Alexie writes about self-awareness with dark humor, anger and disappointment and a sense of hopelessness because nothing is ever overcome by the end of the story. Samuel Builds-the-Fire is unique on the reservation because he managed to avoid drinking all his life. When he finally does have his first drink he begins “to understand too much about fear and failure” (134) and a few beers later Samuel “realizes he cannot turn back toward tradition and that he has no map to guide him toward the future” (134). He did everything “right” in his life. He did not drink, worked hard and still he ends up alone and dead. Alexie in this story points to the hopelessness of even bothering to try to better your life. There are heroes in the stories, but they are all from the past, long dead. Crazy horse is mentioned over and over again. In all the stories people imagine they are Crazy Horse but they can only imagine because there is nobody to look up to alive today that is native. “Imagine crazy horse detonated the atom bomb” (149), “Somehow she was still waiting for Crazy Horse” (40), and “He wished he was Crazy Horse” (42). Fantasy segments in the book fill in for lost heroes. Because there are no real heroes Alexie makes some up. In All I Wanted to Do Was Dance Victor wanders through his life mindlessly. Sometimes he worked and on payday “he would stand in front of the beer cooler in the Trading post” (89). Alexi paints an ugly picture of a young man who has already given up. Every day he makes plans, and every day he does nothing about them. After failing to start a new workout regime he adds vodka to his morning coffee saying, “Nothing more hopeless than a sober Indian” (87).

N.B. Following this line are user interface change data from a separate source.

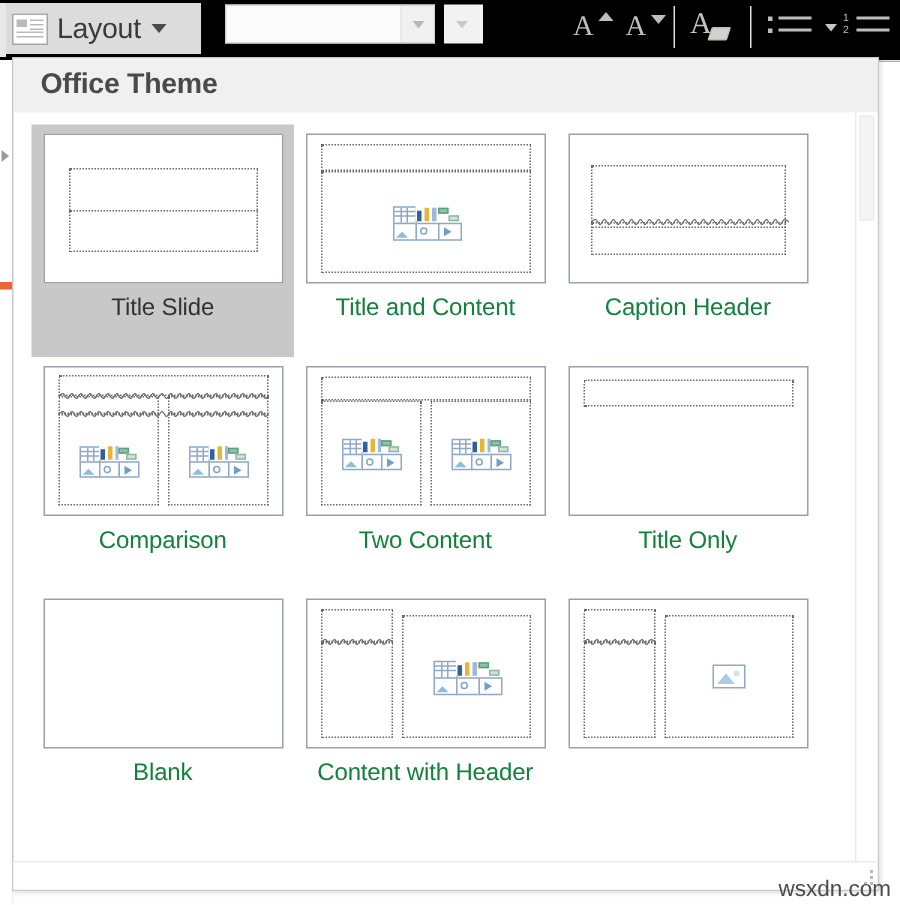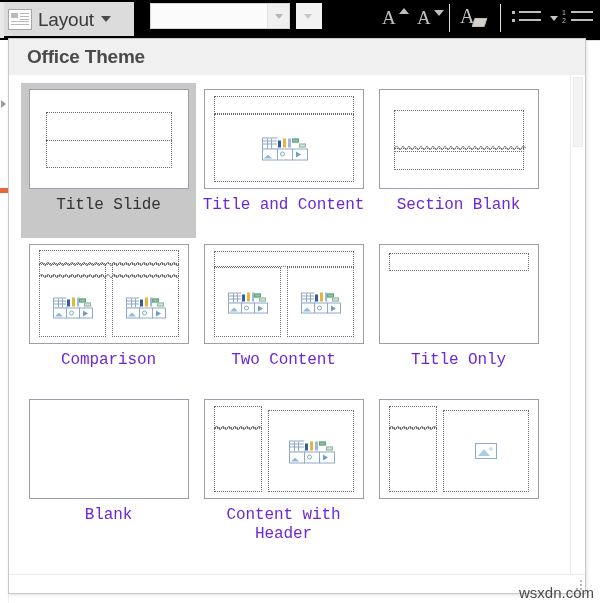--- a/index.html
+++ b/index.html
@@ -161,7 +161,6 @@
     position:absolute; left:0; top:36px; right:14px; bottom:18px;
     padding: 8px 0 0 12px;
     box-sizing:border-box;
-    font-family:Liberation Mono, monospace;
   }
   .row { display:flex; }
   .cell{

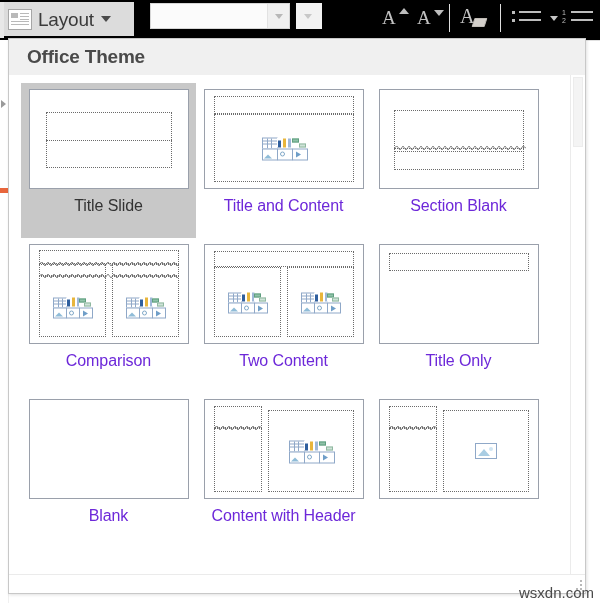--- a/index.html
+++ b/index.html
@@ -178,7 +178,7 @@
     position:relative;
   }
   .cell-label{
-    margin-top:7px; font-size:16px; color:#6d28d9;
+    margin-top:7px; font-size:16px; color:#15803d;
     text-align:center; line-height:19px; letter-spacing:-0.1px;
     width:168px;
   }

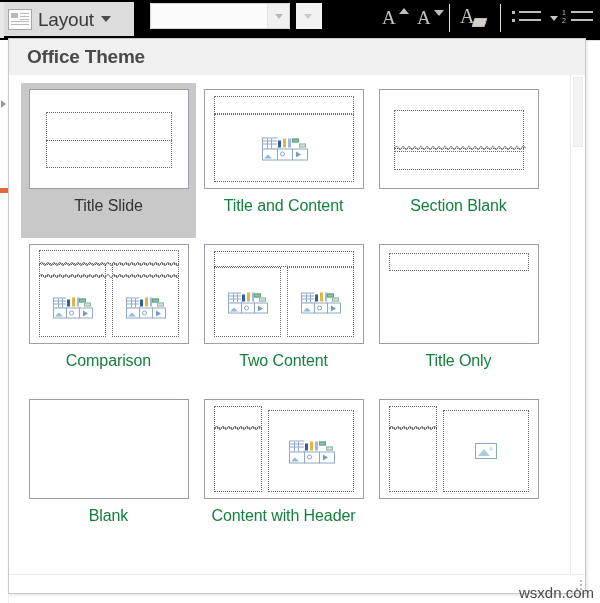--- a/index.html
+++ b/index.html
@@ -404,7 +404,7 @@
               <path d="M0 2 L3 0 L6 4 L9 0 L12 4 L15 0 L18 4 L21 0 L24 4 L27 0 L30 4 L33 0 L36 4 L39 0 L42 4 L45 0 L48 4 L51 0 L54 4 L57 0 L60 4 L63 0 L66 4 L69 0 L72 4 L75 0 L78 4 L81 0 L84 4 L87 0 L90 4 L93 0 L96 4 L99 0 L102 4 L105 0 L108 4 L111 0 L114 4 L117 0 L120 4 L123 0 L126 4 L129 0 L132 2" fill="none" stroke="#6b6b6b" stroke-width="0.8"></path>
             </svg>
           </div>
-          <div class="cell-label">Section Blank</div>
+          <div class="cell-label">Caption Header</div>
         </div>
       </div>
 

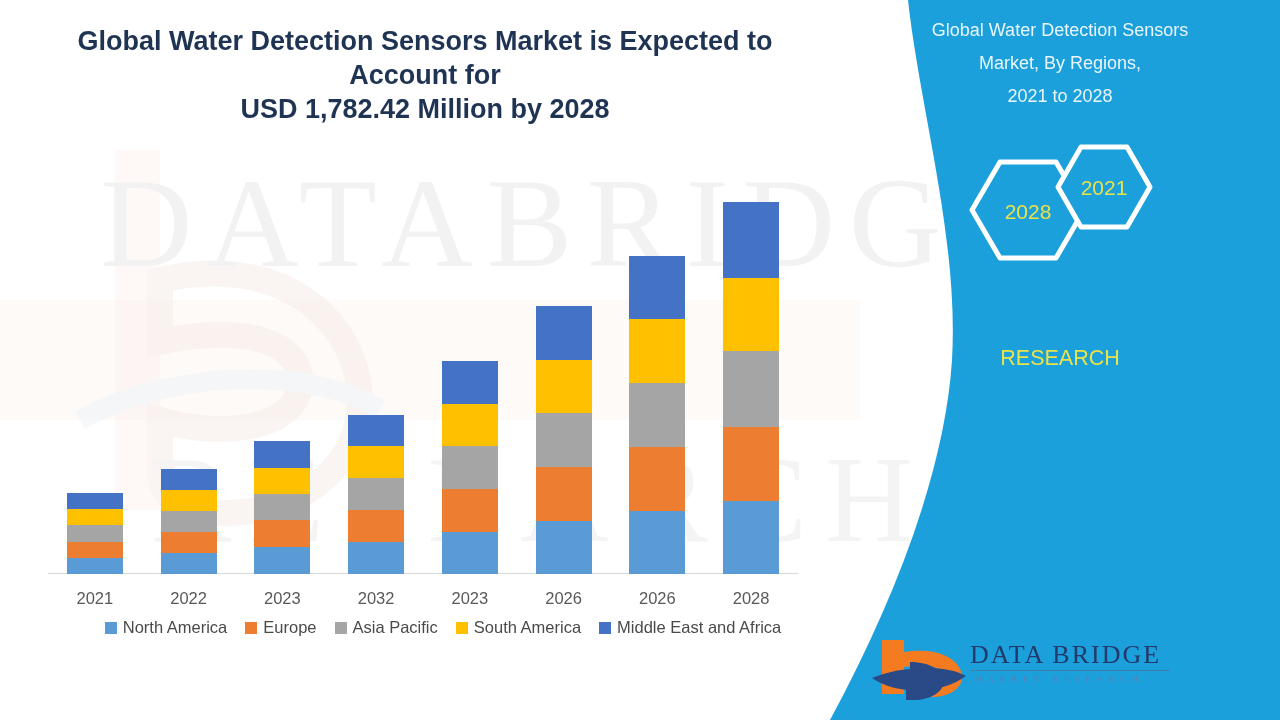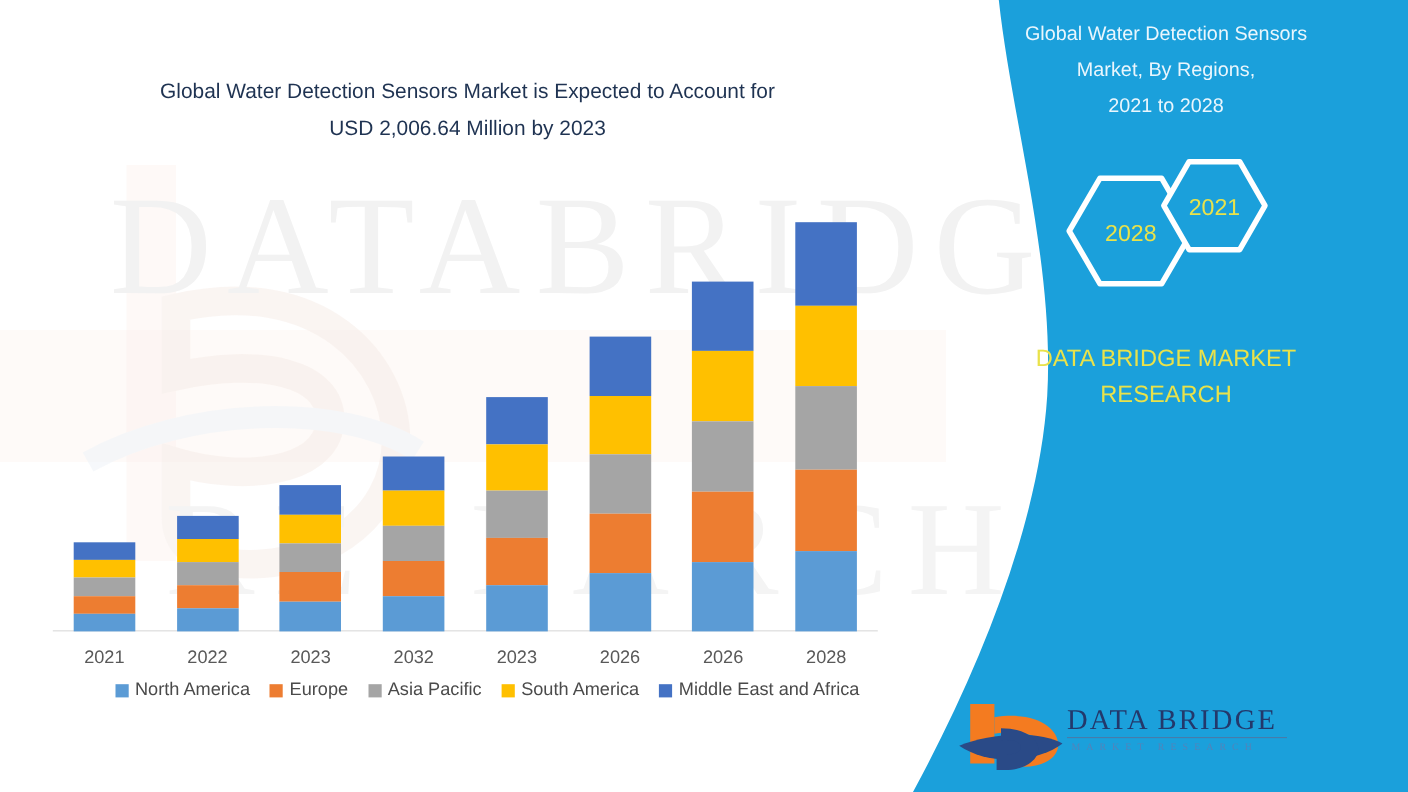--- a/index.html
+++ b/index.html
@@ -75,12 +75,11 @@
     top: 24px;
     width: 790px;
     text-align: center;
-    font-size: 19px;
+    font-size: 27px;
     line-height: 34px;
     color: #1f3352;
     font-family: "Liberation Sans", sans-serif;
-    font-weight: 400;
-    margin-top: 43px;
+    font-weight: 700;
   }
 
   

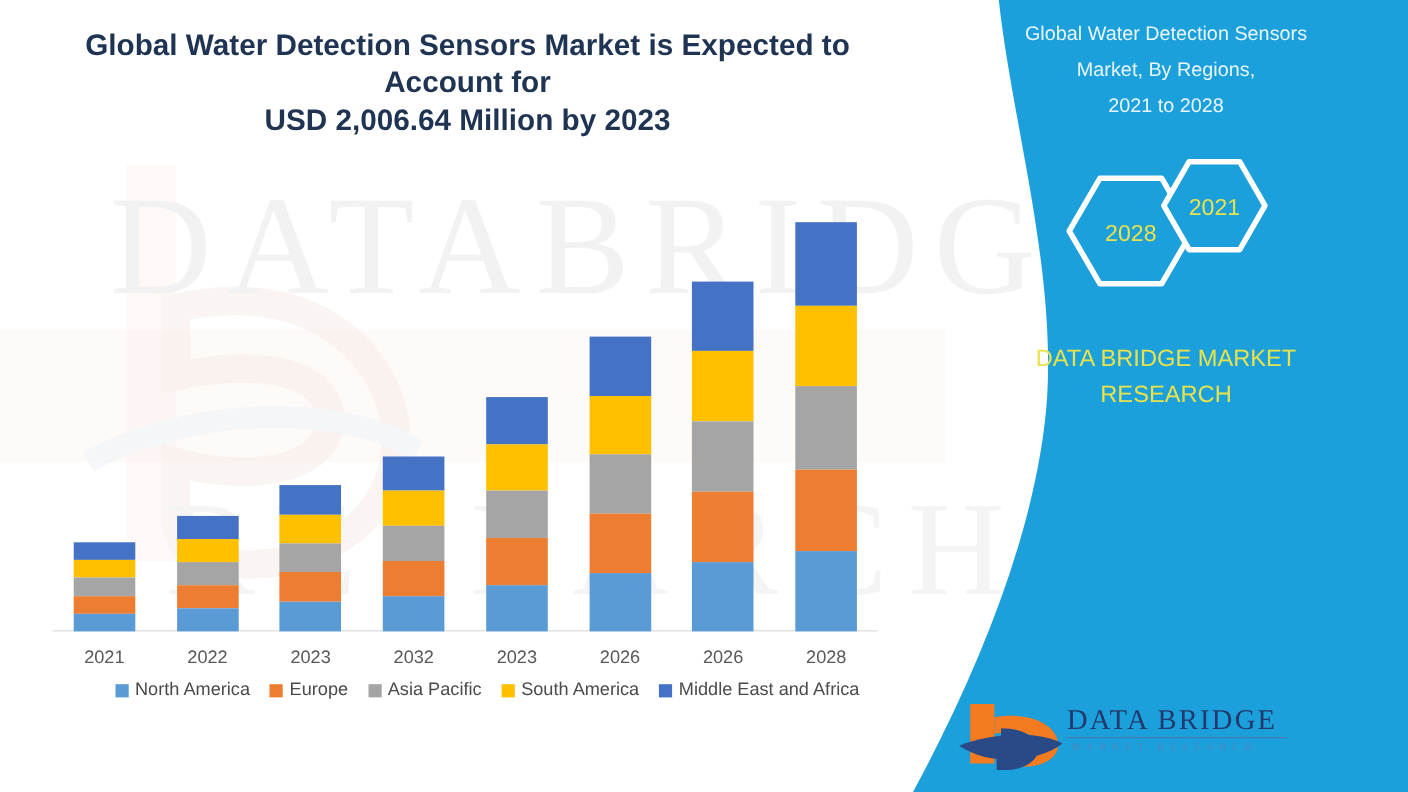--- a/index.html
+++ b/index.html
@@ -263,7 +263,7 @@
 
   <div class="chart-title">
     <span>Global Water Detection Sensors Market  is Expected to Account for</span><br>
-    <span>USD 2,006.64 Million by 2023</span>
+    <span>USD 1,782.42 Million by 2028</span>
   </div>
 
   <div class="axis-line"></div>

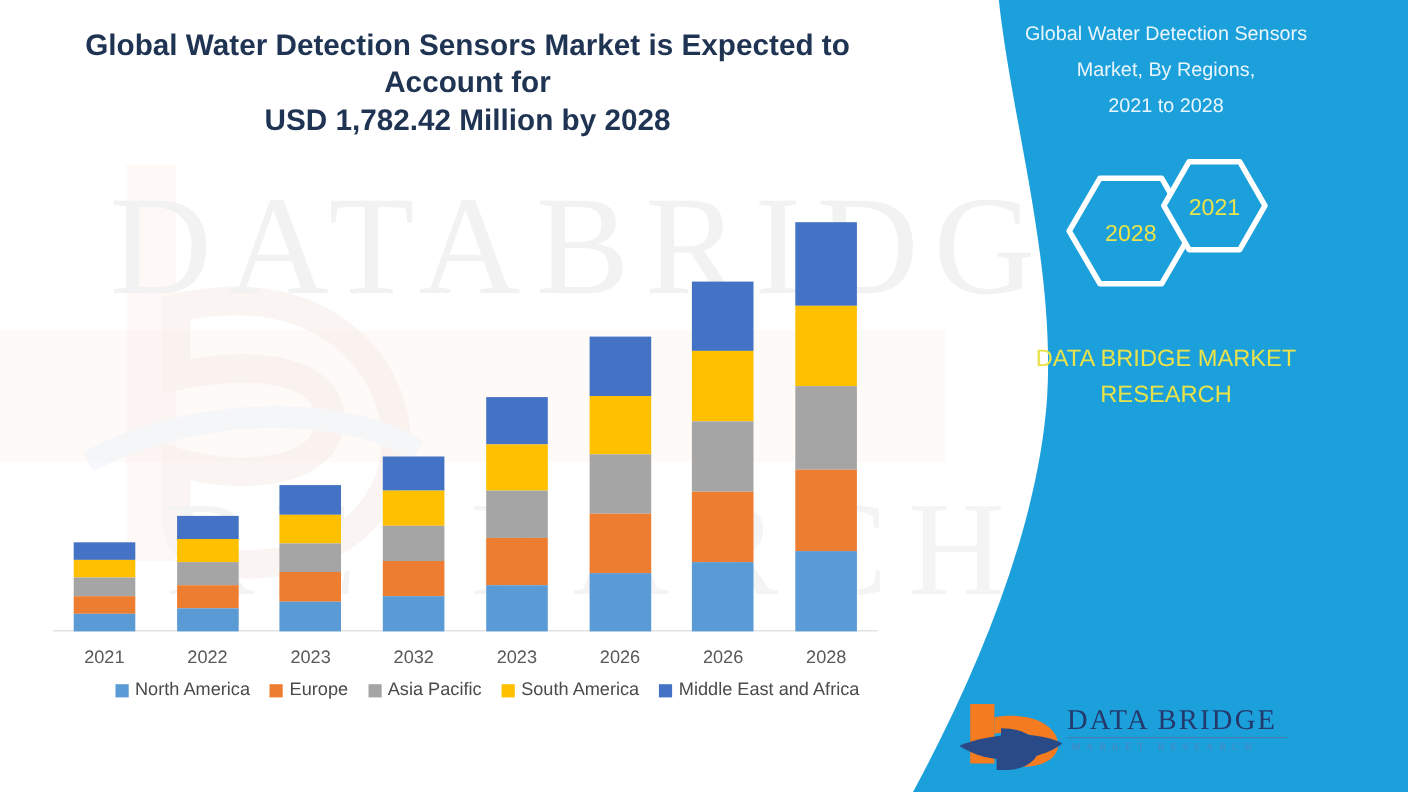--- a/index.html
+++ b/index.html
@@ -397,7 +397,7 @@
       </div>
 
       <div class="brand-name">
-        <span>DATA BRIDGE MARKET</span><br>
+        <br>
         <span>RESEARCH</span>
       </div>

Nothing seems to change in their lives over many generations. The inhabitants of the reservation live in poverty and squalor, their lives filled with alcohol, violence and apathy. Critic Roland Barth’s quote “literature is the question minus the answer” perfectly illustrates Sherman Alexi’s writing because all he asks are hard questions. Alcohol and hopelessness and apathy are an ugly circle that no one seems to have the answer for, including Sherman Alexie. In a PBS interview in 2002 he was asked “What are your visionary ideas for solving the struggles you work on?” Alexie answered “I have no answers. I only hope I’m asking the right questions.”
Alexie, Sherman. The Lone Ranger and Tonto Fistfight in Heaven. New York: Grove, 1993. Print.
Alexie, Sherman. “PBS Border Talk with Sherman Alexie.” PBS Border Talk. PBS, 12 Nov. 2002. Web. 21 Dec. 2015.